Утонченный пространственный строй этой линогравюры, ее благородная серебристая тональность, точность соотношений света и тени, белого и черного – всё доказывает, что перед нами одно из лучших произведений отечественной графики 1960-х годов, во многом определившее передовое искусство эпохи.
Своим главным наставником и старшим другом Илларион Голицын справедливо считал патриарха русской гравюры Владимира Фаворского. Волей судьбы Голицын жил рядом с Фаворским в знаменитом «красном доме художников» в московском Новогирееве, близко общался с ним. Его линогравюра – свидетельство очевидца.
Голицын изобразил Фаворского за работой над иллюстрациями к пушкинским «Маленьким трагедиям». Величественный седобородый старец здесь напоминает святого Иеронима в келье – традиционный извод средневековых граверов. Грузная фигура художника, склонившегося над лупой, представлена со спины, но одновременно мы видим в зеркале и его сосредоточенное одухотворенное лицо. За окнами – сад, маленький внук Иван… Рядом – принадлежности гравера, книги, пробные оттиски, радиоприемник. Многочисленные детали не мешают целостности рассказа о наполненной трудами прекрасной жизни старого мастера.
Стиль Голицына своеобразен, сугубо индивидуален, но сам интерес к проблемам «пространствопонимания» усвоен именно от Владимира Андреевича. Под изображением типично «фаворская» рамка с надписью, отсылающая к искусству учителя.
Когда в 1967 году за свои «Маленькие трагедии» Фаворский получил Ленинскую премию, это было воспринято современниками как запоздавший акт справедливости, ведь художник, никогда не ждавший наград, претерпевший гонения как формалист, обрел наконец официальное признание.

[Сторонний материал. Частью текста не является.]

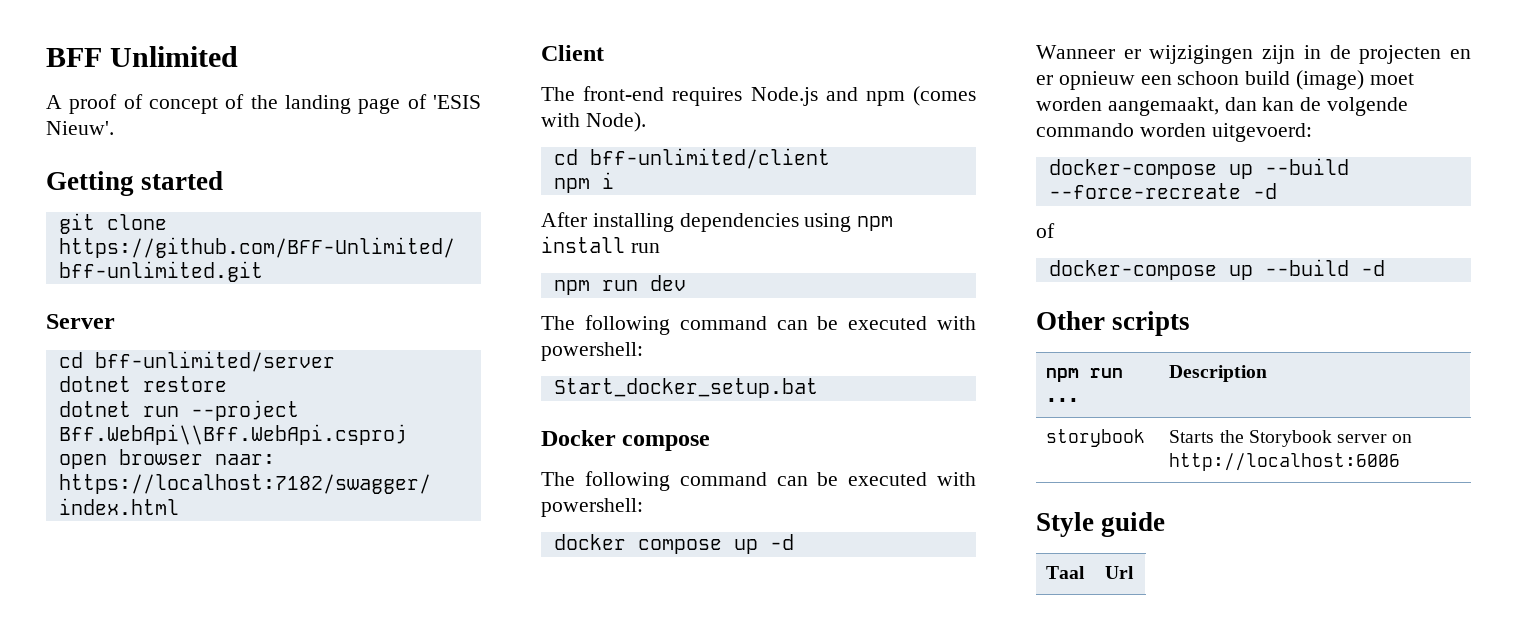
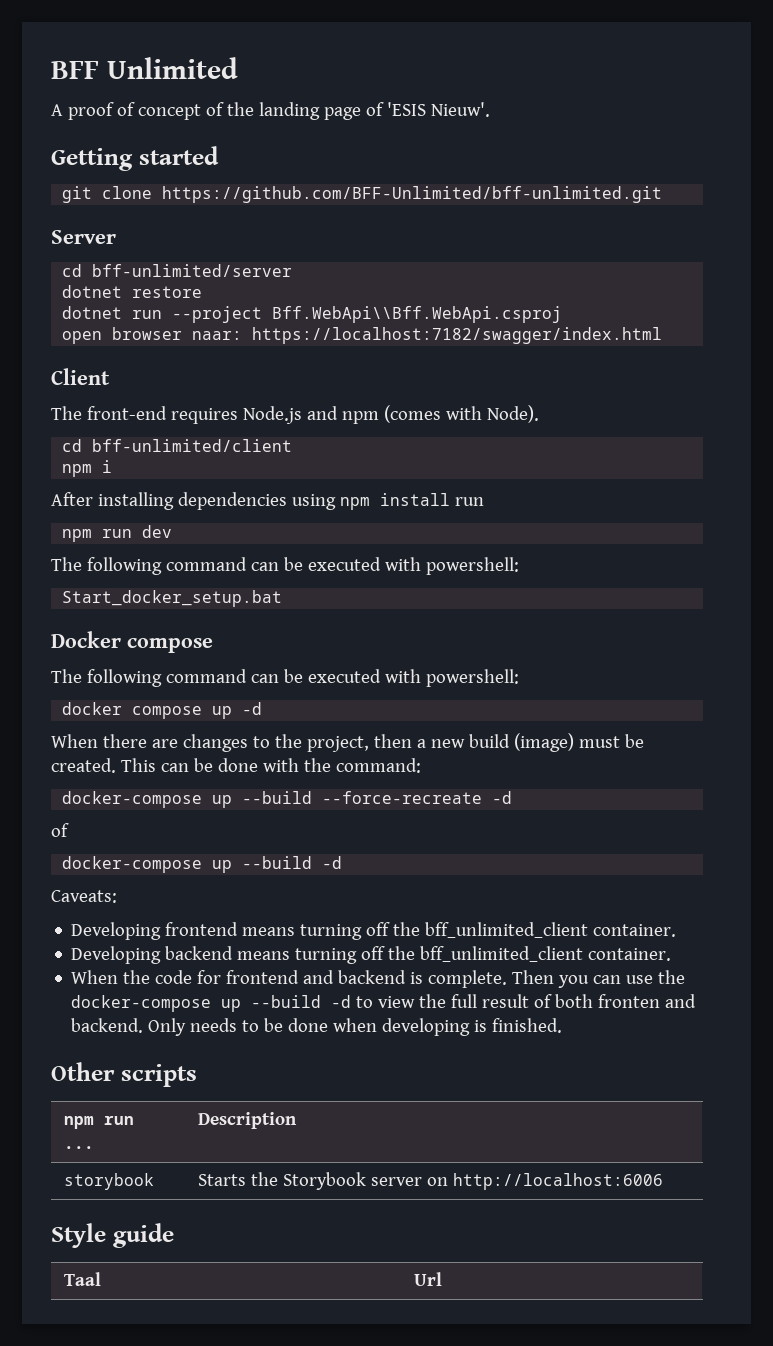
[1036,45,1471,64] [1036,70,1414,90] [1036,97,1409,116] [1036,123,1312,142] Wanneer er wijzigingen zijn in de projecten en er opnieuw een schoon build (image) moet worden aangemaakt, dan kan de volgende commando worden uitgevoerd: -> [51,733,644,752] [51,758,421,773] When there are changes to the project, then a new build (image) must be created. This can be done with the command:
(1385, 268) none -> [51,890,117,903] [71,922,677,940] [71,946,672,964] [71,970,686,988] [71,994,697,1012] [71,1018,563,1036] // Caveats: // Developing frontend means turning off the bff_unlimited_client container. // Developing backend means turning off the bff_unlimited_client container. // When the code for frontend and backend is complete. Then you can use the docker-compose up --build -d to view the full result of both fronten and backend. Only needs to be done when developing is finished.

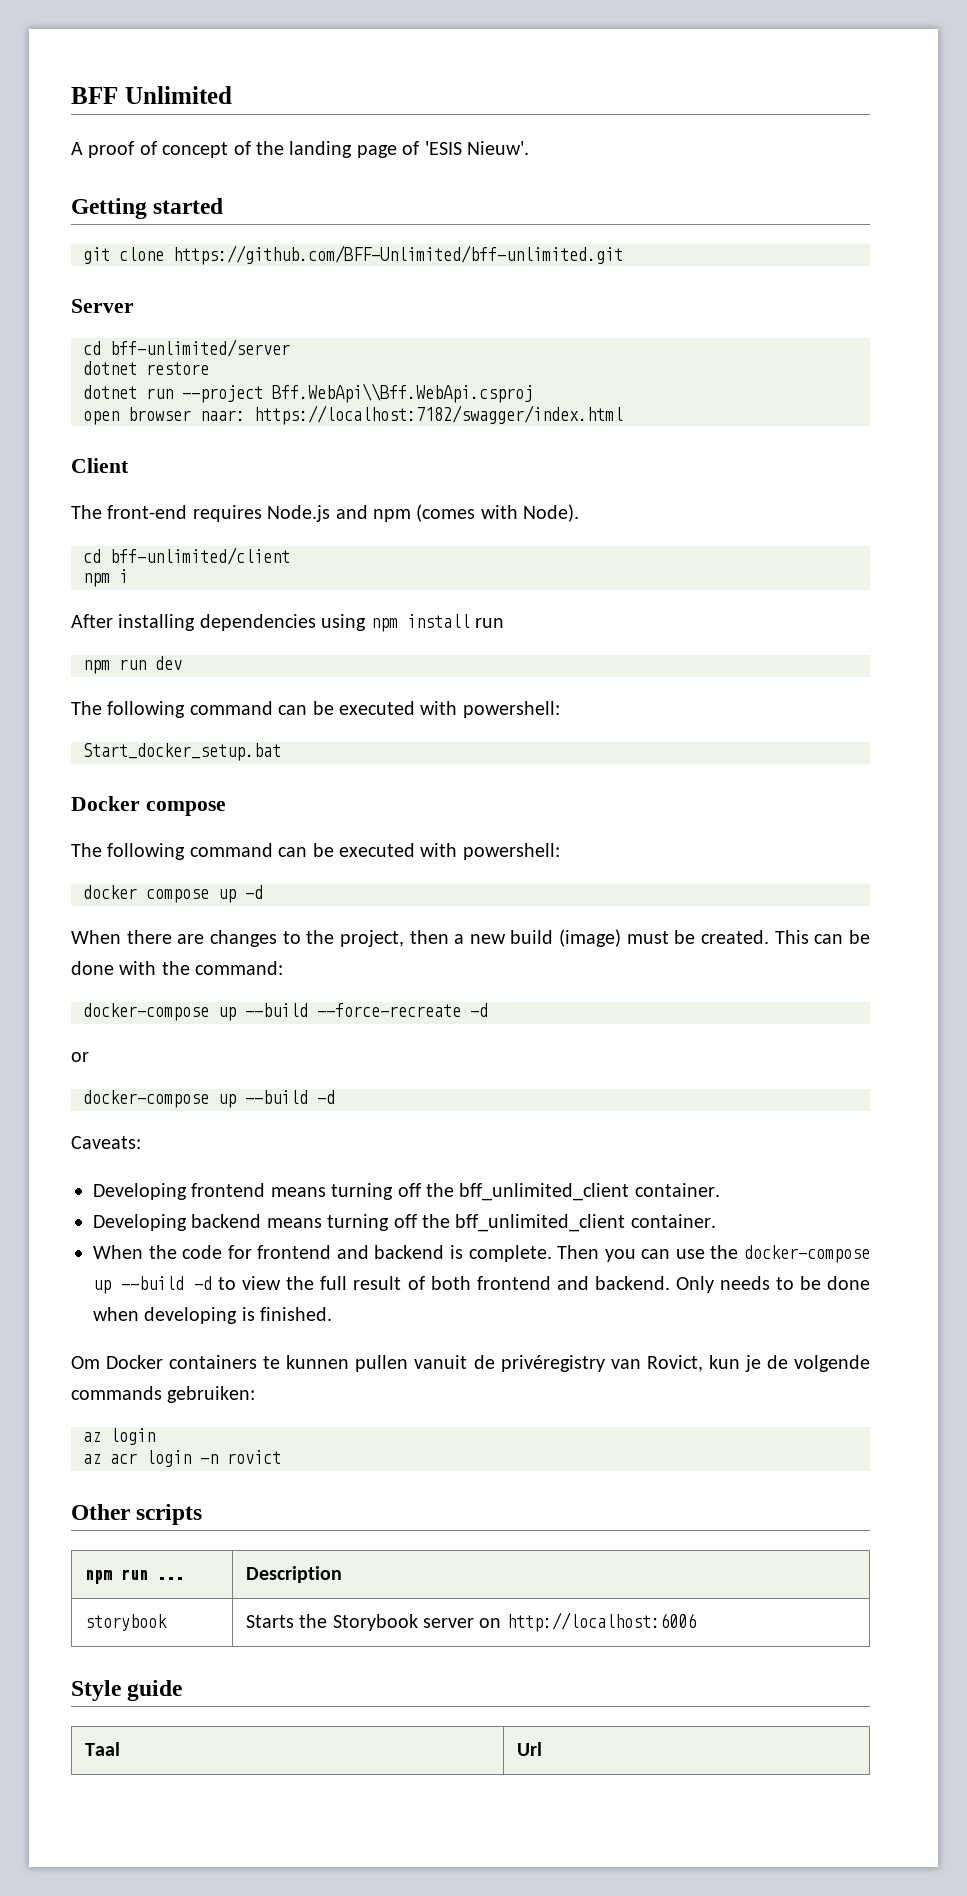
[51,823,69,837] of -> [71,1052,89,1062] or
[598,994,661,1008] fronten -> [476,1276,551,1290] frontend
(563, 1025) none -> [71,1355,870,1372] [71,1386,256,1403] [83,1428,155,1445] [83,1450,281,1467] // Om Docker containers te kunnen pullen vanuit de privéregistry van Rovict, kun je de volgende commands gebruiken: // az login // az acr login -n rovict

Неслучаен удивительный взлет популярности советской гравюры в это время. Знаменитый лозунг «Эстамп в каждый дом» сделал это искусство всенародным достоянием. Илларион Голицын стал ведущим мастером поколения. Несмотря на камерный характер, лист «В.А. Фаворский гравирует “Маленькие трагедии” Пушкина» широко тиражировался.
Так в одном произведении счастливо отразилась вся история советской гравюры и едва ли не высшая точка ее развития.